··· Record extracts

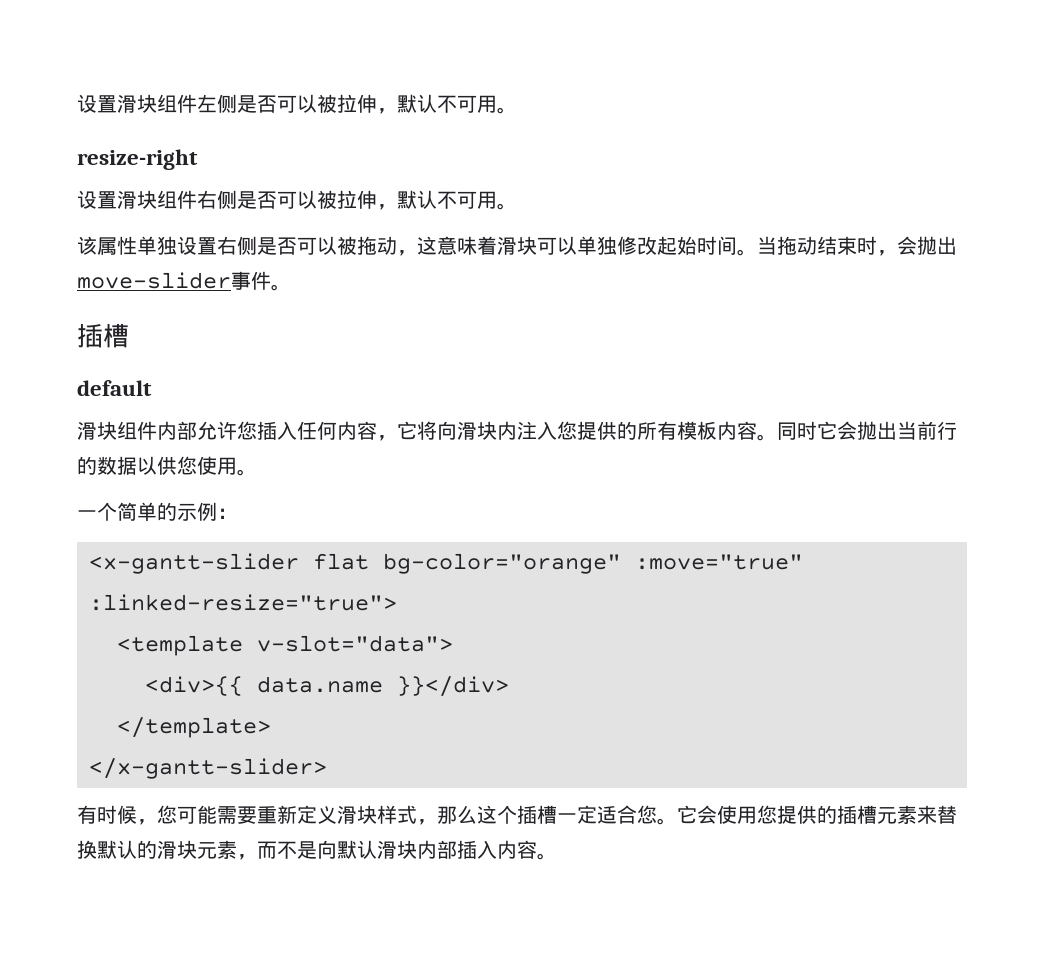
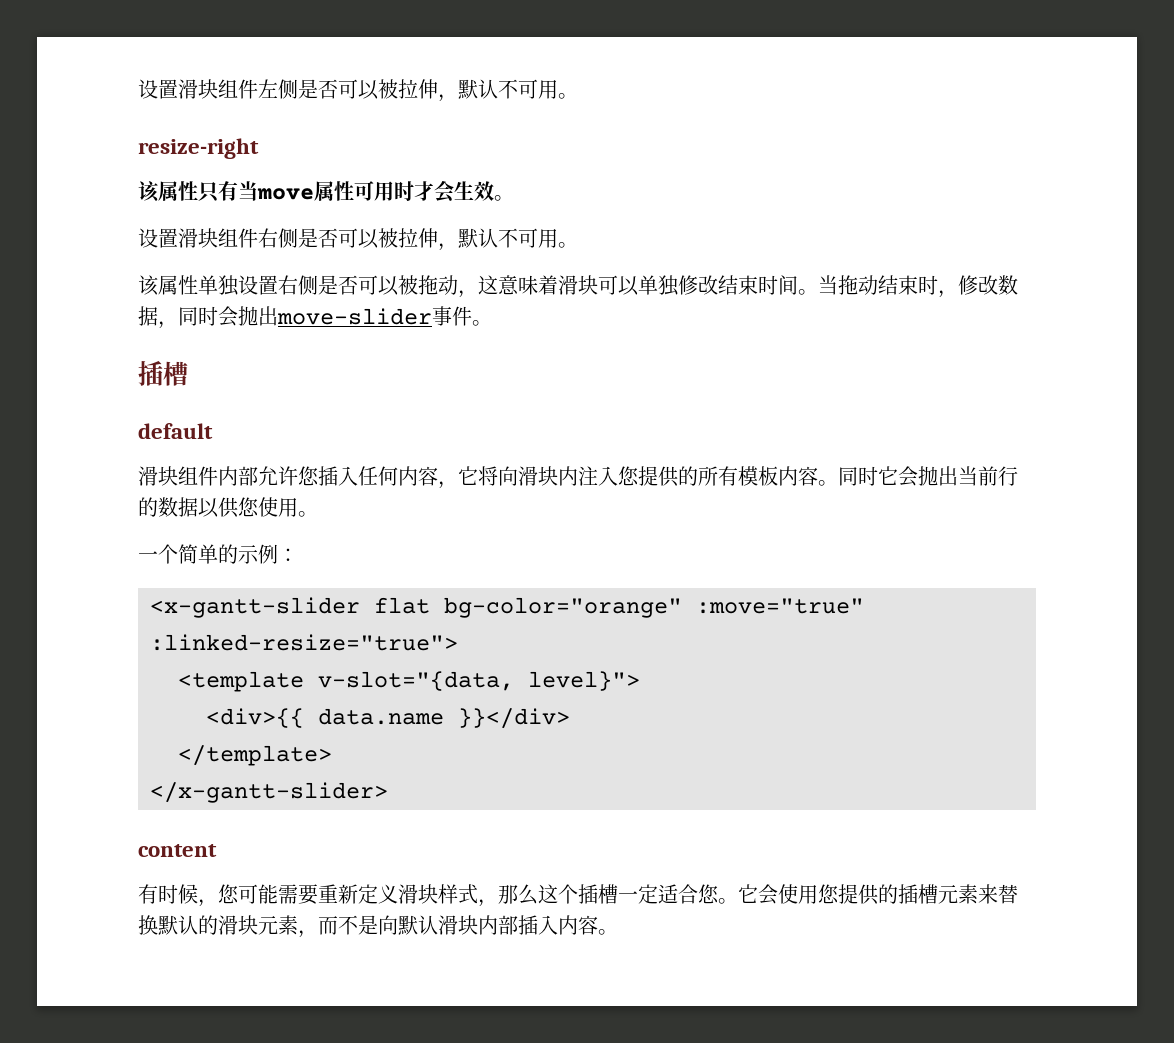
(198, 159) none -> [138,180,514,203] // 该属性只有当move属性可用时才会生效。
[657,236,697,255] 起始 -> [718,275,758,295] 结束
(897, 253) none -> [958,275,1018,295] [138,306,218,329] 修改数据，同时
[257,635,453,652] v-slot="data"> -> [318,671,640,691] v-slot="{data, level}">
(327, 768) none -> [138,844,217,857] // content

······

What is needed – Print the line that contains "[657,236,697,255] 起始 -> [718,275,758,295] 结束", then every later line of the entries above up to and including the last, all exactly as written.

Result of the exercise –
[657,236,697,255] 起始 -> [718,275,758,295] 结束
(897, 253) none -> [958,275,1018,295] [138,306,218,329] 修改数据，同时
[257,635,453,652] v-slot="data"> -> [318,671,640,691] v-slot="{data, level}">
(327, 768) none -> [138,844,217,857] // content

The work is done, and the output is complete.